Search...
Menu

[New] Developer Guide: Export Your Data to Amazon S3

Latest update: 09/03/2025

When users select Amazon S3 as the target storage for a Data Hub task, the following preparations are required on the AWS side.

 

1. Prerequisites

● A valid AWS account.

● Permissions to create S3 Buckets, IAM users/policies.

● Access to the AWS Console.

 

2. Creating a Bucket

1.  Log in to the AWS S3 Console.

2.  Create a new bucket:

a.  If no S3 bucket exists yet, refer to AWS documentation on creating your first S3 bucket.

b.  Enter a globally unique bucket name (recommended: include business identifier, e.g., company-xnurta-data).

c.  Select a region (e.g., us-east-1, ap-northeast-1, cn-north-1).

d.  Keep other options default, click Create bucket.
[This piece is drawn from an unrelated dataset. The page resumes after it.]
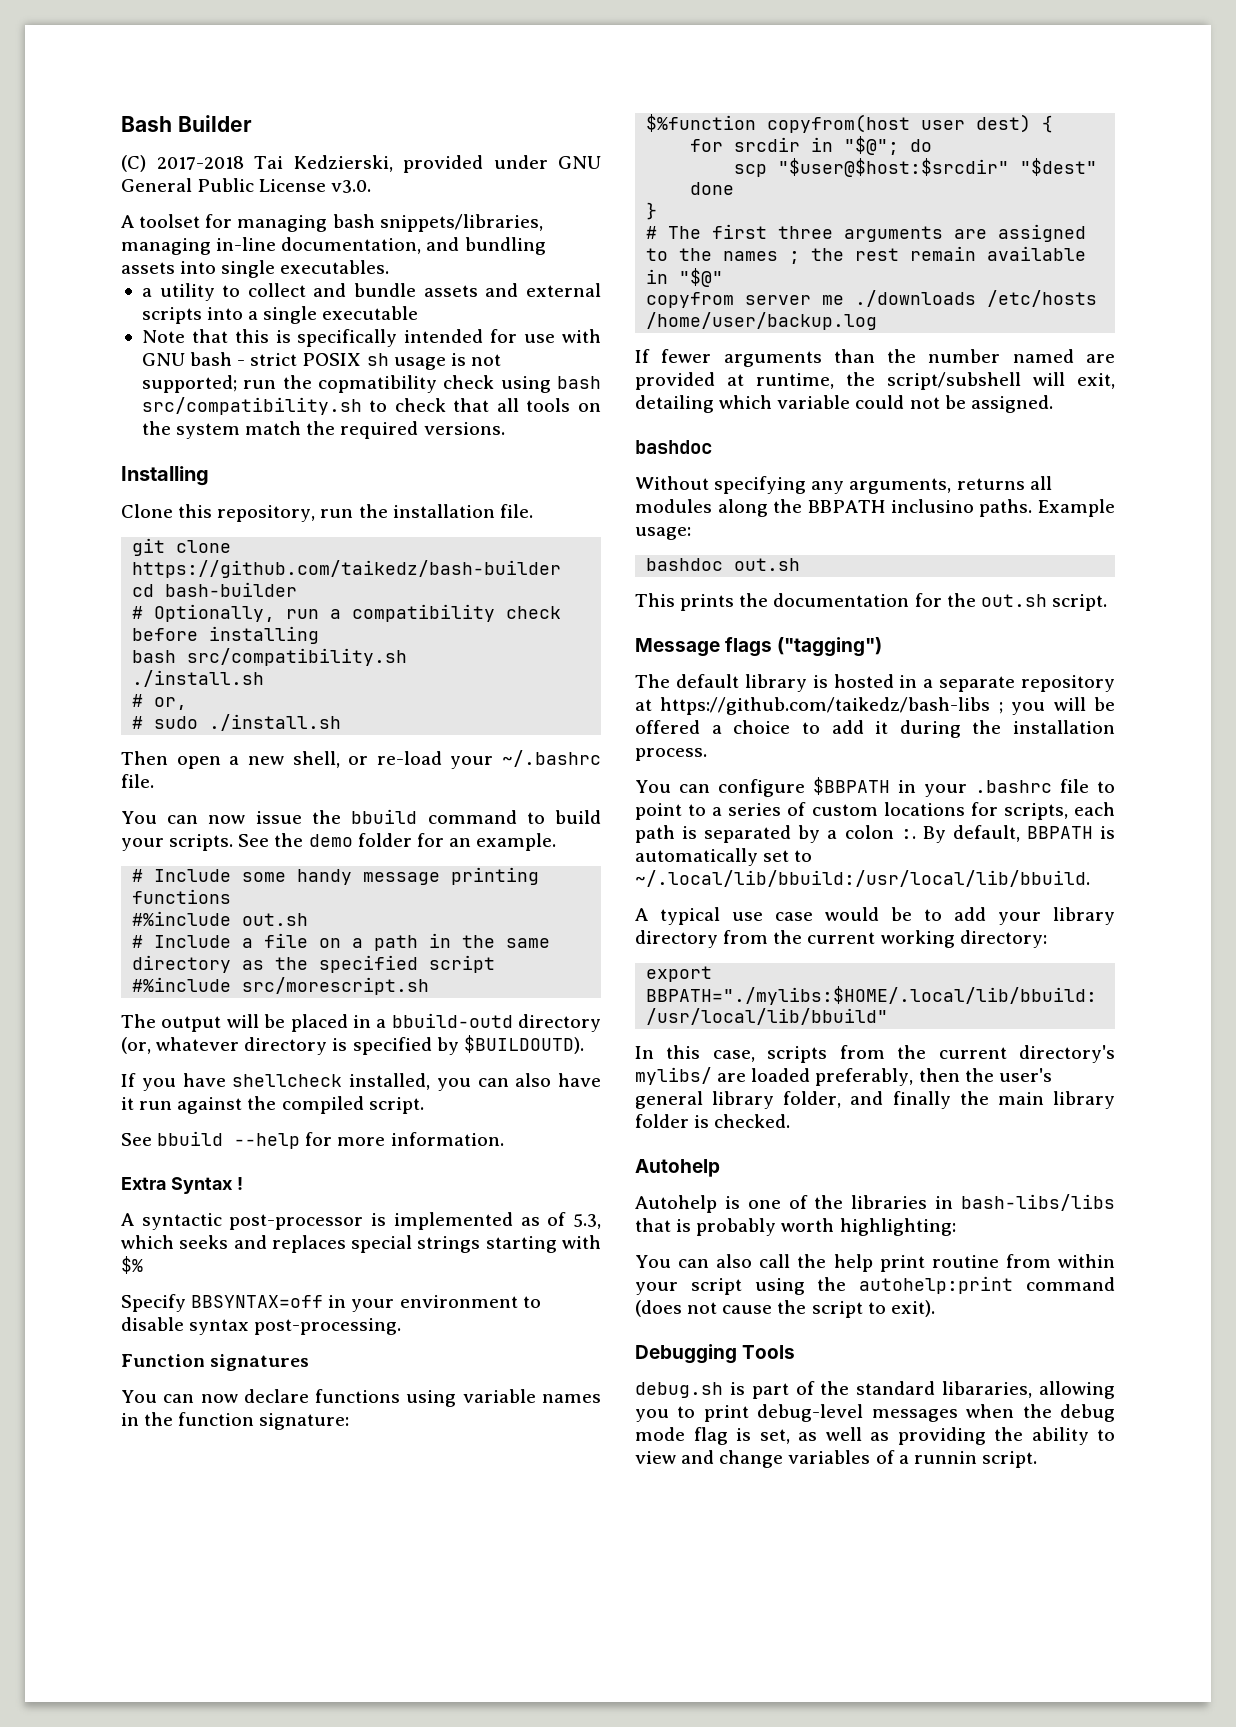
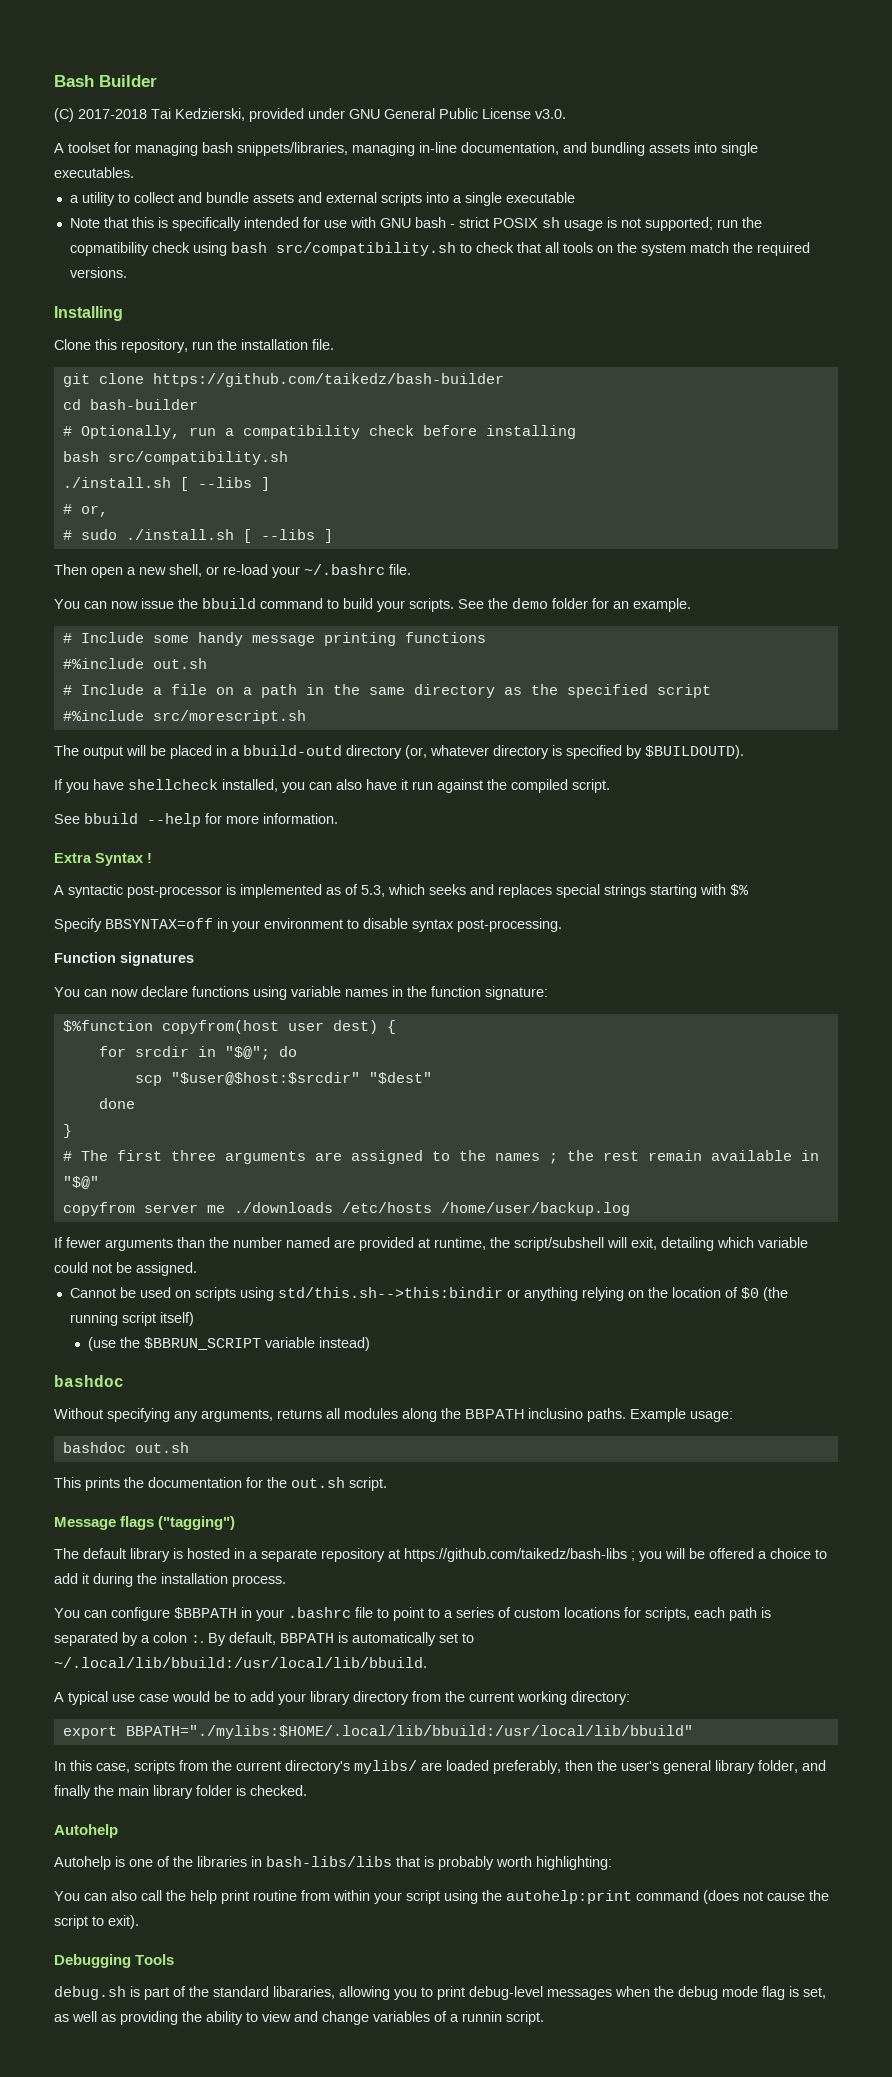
(265, 678) none -> [179,477,270,491] [ --libs ]
(342, 722) none -> [242,529,333,543] [ --libs ]
(1053, 404) none -> [69,1287,788,1301] [69,1312,194,1326] [87,1337,370,1351] // Cannot be used on scripts using std/this.sh-->this:bindir or anything relying on the location of $0 (the running script itself) // (use the $BBRUN_SCRIPT variable instead)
The new bucket will appear in the bucket list.

 

3. Retrieving Bucket Information

● Bucket Name: visible in the bucket list (e.g., company-xnurta-data).

● Region: displayed in the top-right corner of the bucket details page (e.g., us-east-1).

 

4. Creating an IAM User and Access Keys

To ensure security, it is recommended to create a dedicated IAM user for Data Hub with write-only permissions to the target bucket.
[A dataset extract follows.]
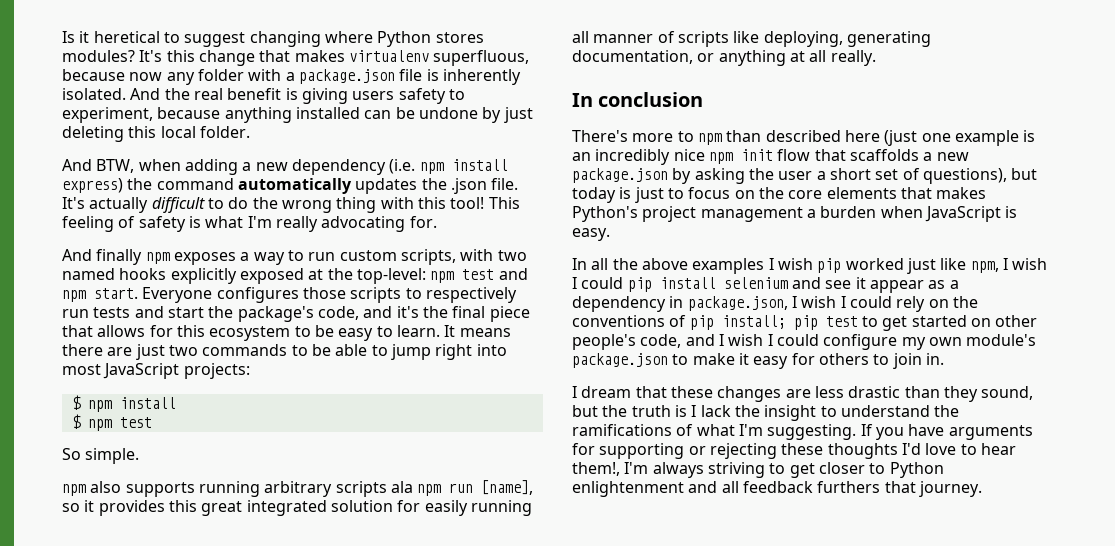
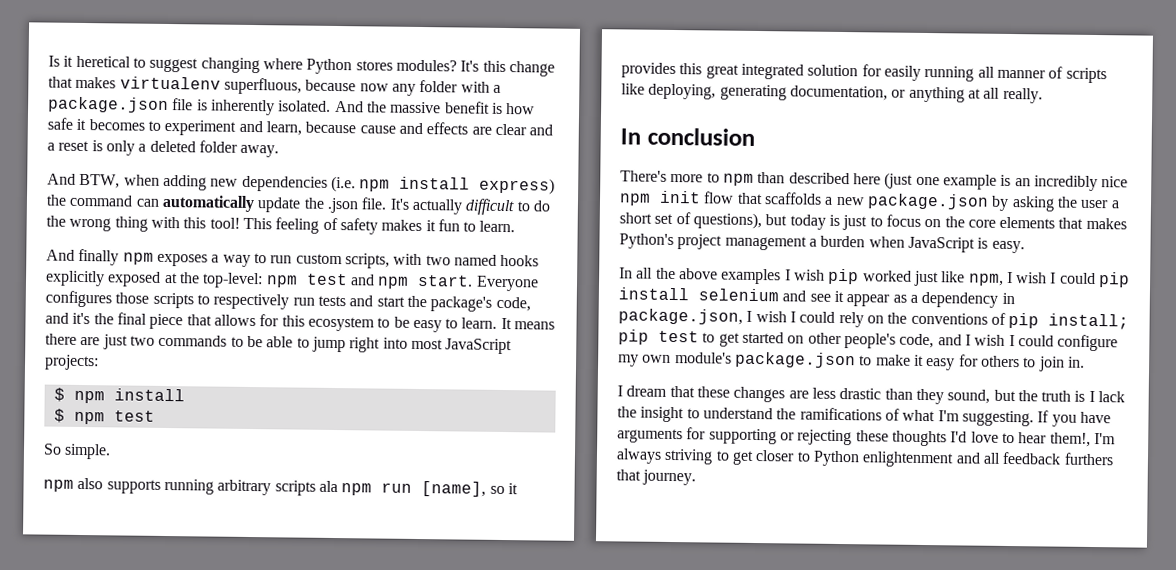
[193,88,223,100] real -> [390,101,442,114] massive
[301,88,465,104] [62,107,533,123] [62,126,250,142] giving users safety to experiment, because anything installed can be undone by just deleting this local folder. -> [506,103,536,115] [47,117,554,136] [47,140,280,158] how safe it becomes to experiment and learn, because cause and effects are clear and a reset is only a deleted folder away.
[242,159,386,175] a new dependency -> [210,175,328,192] new dependencies
[237,178,418,194] automatically updates -> [135,194,302,213] can automatically update
[188,216,437,232] is what I'm really advocating for. -> [381,219,516,233] makes it fun to learn.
1.  Go to IAM Console → Users → Add user.

2.  Enter username (e.g., xnurta-data-task), select Programmatic access.

3.  Click Attach policies directly → Create policy.

4.  In JSON mode, paste the following policy (replace <BUCKET_NAME>):

 

{
  "Version": "2012-10-17",
  "Statement": [
    {
      "Effect": "Allow",
      "Action": [
        "s3:PutObject",
        "s3:PutObjectAcl",
        "s3:GetObject"
      ],
      "Resource": [
        "arn:aws:s3:::<BUCKET_NAME>/*"
      ]
    }
  ]
}

 

 

5.  Attach the new policy, complete user creation.

6.  The system generates an Access Key ID (public key) and Secret Access Key (private key, shown only once). Save securely.

5.  Testing the Connection: Back in the Data Hub task creation page:

a.  Enter:

i.  Bucket Name: your bucket name.

ii.  Region: bucket region (e.g., us-east-1).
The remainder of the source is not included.